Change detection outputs
•••

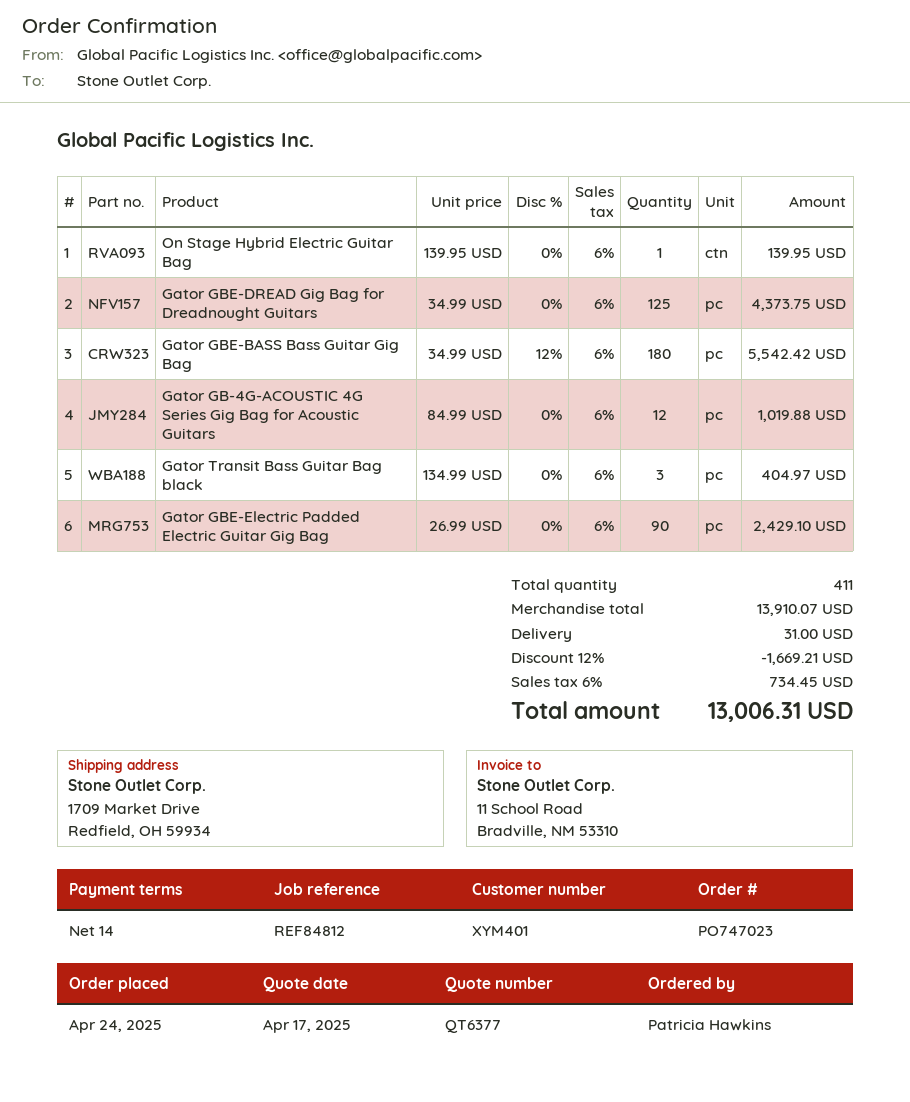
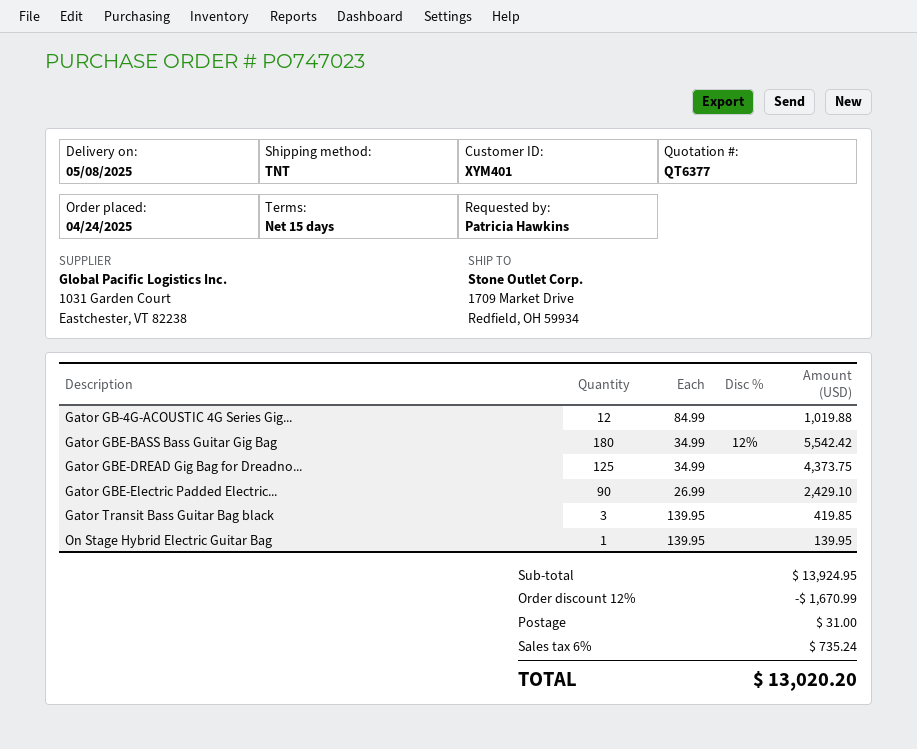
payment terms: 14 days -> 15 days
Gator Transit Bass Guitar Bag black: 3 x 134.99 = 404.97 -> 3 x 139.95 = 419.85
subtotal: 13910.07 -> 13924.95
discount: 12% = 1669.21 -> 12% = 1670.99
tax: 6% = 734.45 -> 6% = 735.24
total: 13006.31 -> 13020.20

•••

### Problem
Starting from the line with "Gator Transit Bass", write out every remaining line of the data above exactly, the final line included, and nothing before it.

### Task response
Gator Transit Bass Guitar Bag black: 3 x 134.99 = 404.97 -> 3 x 139.95 = 419.85
subtotal: 13910.07 -> 13924.95
discount: 12% = 1669.21 -> 12% = 1670.99
tax: 6% = 734.45 -> 6% = 735.24
total: 13006.31 -> 13020.20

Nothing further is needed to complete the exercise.